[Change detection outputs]

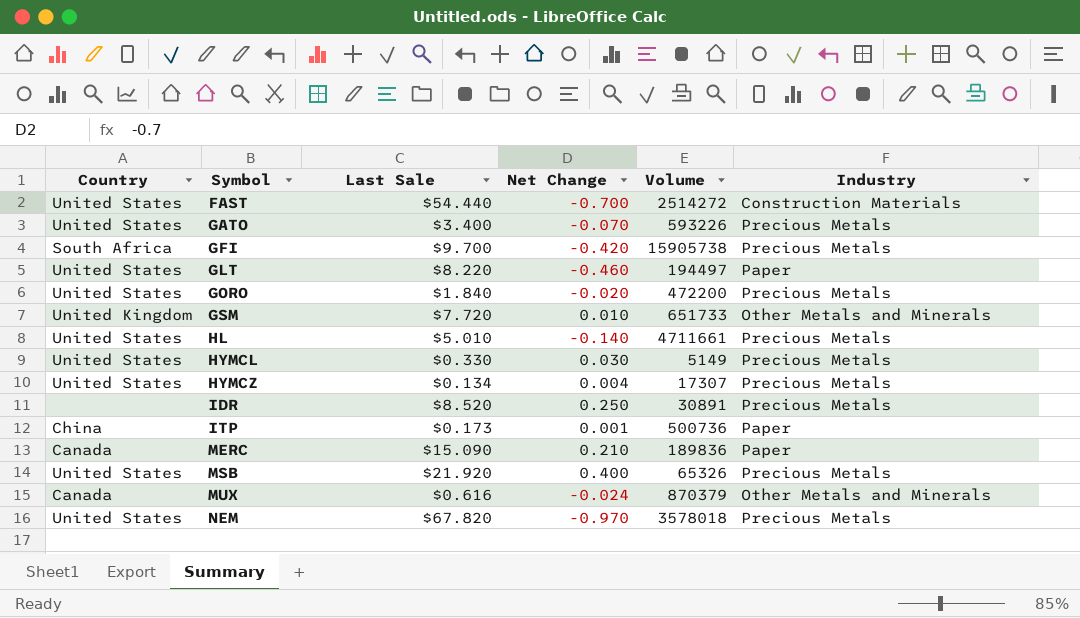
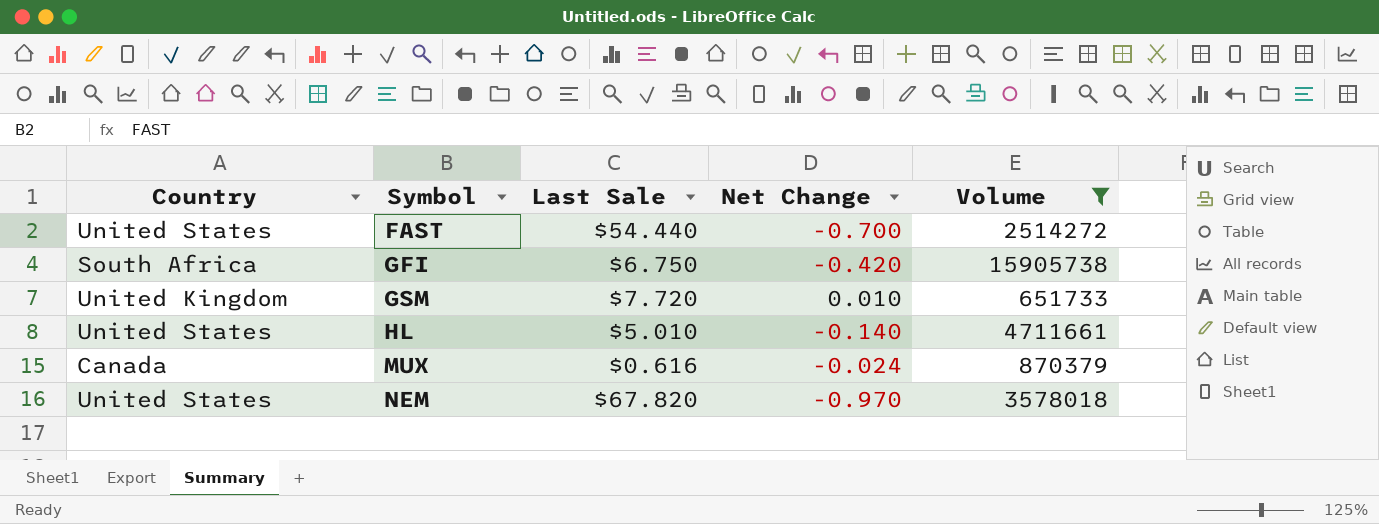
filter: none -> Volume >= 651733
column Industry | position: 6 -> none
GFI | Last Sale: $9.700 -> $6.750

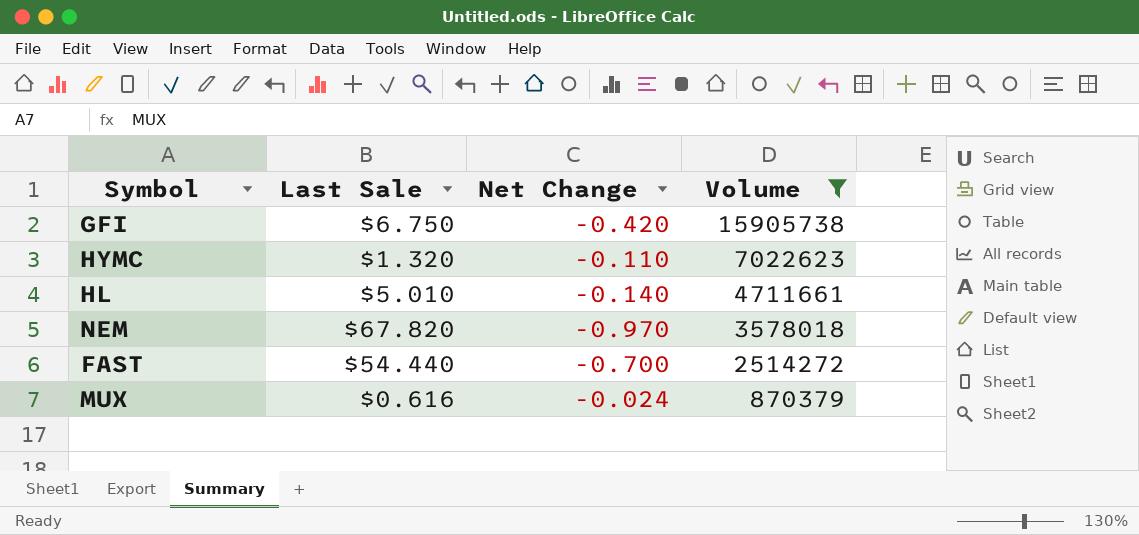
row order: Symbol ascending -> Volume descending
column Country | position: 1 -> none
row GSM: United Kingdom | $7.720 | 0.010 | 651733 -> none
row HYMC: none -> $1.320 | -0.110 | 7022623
==
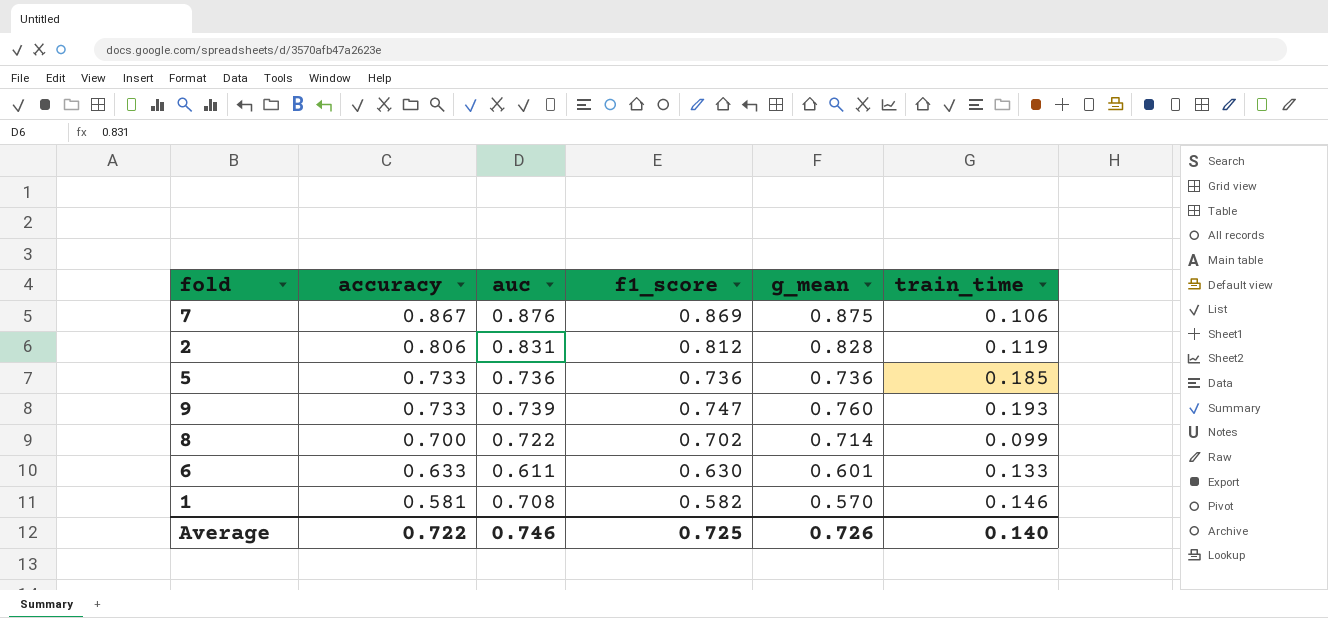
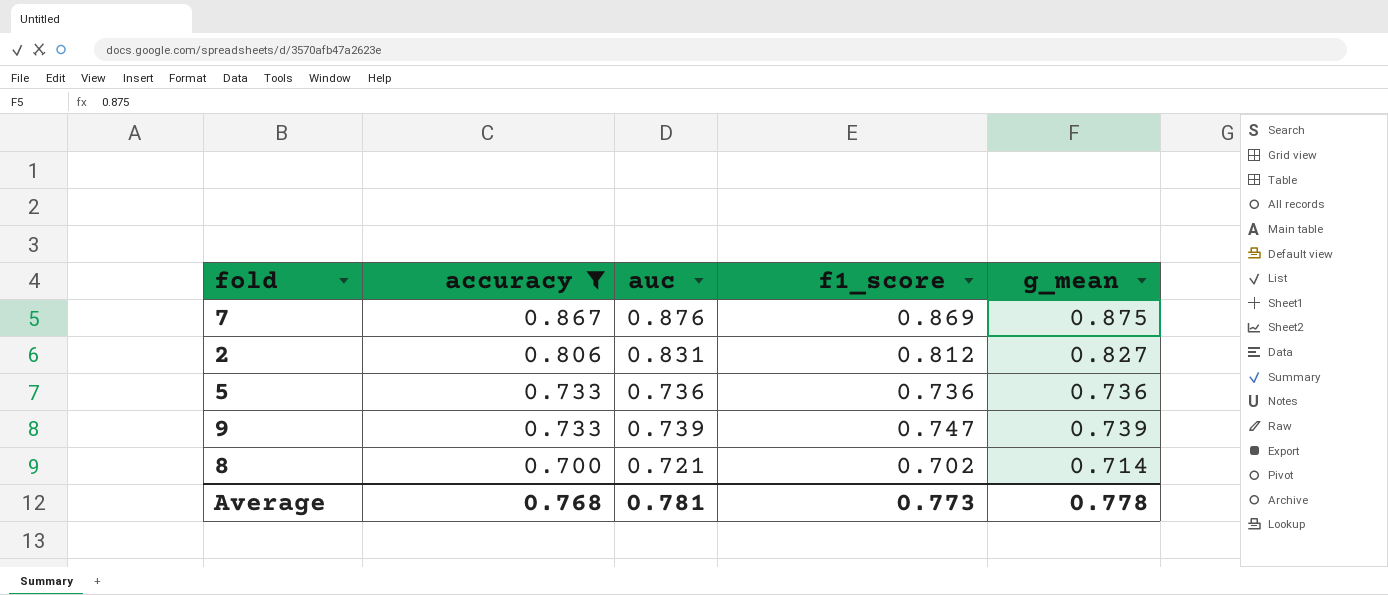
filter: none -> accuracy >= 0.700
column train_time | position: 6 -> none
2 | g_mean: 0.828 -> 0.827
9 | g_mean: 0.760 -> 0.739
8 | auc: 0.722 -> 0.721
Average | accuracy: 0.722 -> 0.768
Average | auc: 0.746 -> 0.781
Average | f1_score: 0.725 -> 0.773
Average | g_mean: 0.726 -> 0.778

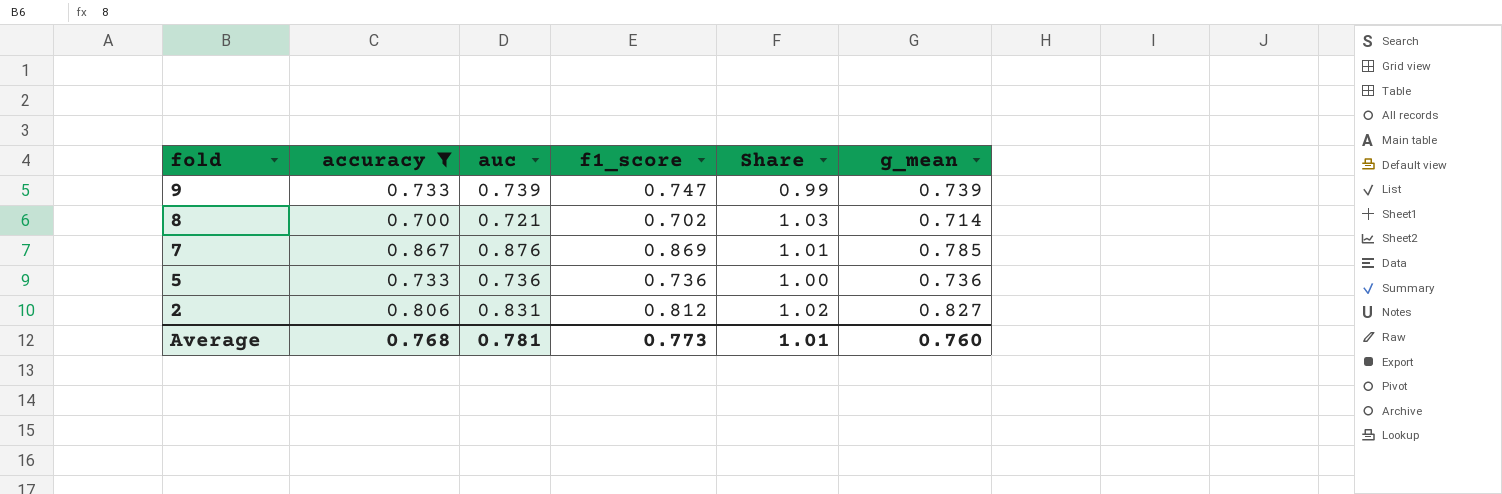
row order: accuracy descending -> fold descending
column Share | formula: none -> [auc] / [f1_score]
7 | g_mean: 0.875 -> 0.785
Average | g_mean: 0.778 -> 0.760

WHAT THE EXERCISE ASKS —
If a line in the records above has the word "order", copy it.

OUTPUT FOR THIS EXERCISE —
row order: Symbol ascending -> Volume descending
row order: accuracy descending -> fold descending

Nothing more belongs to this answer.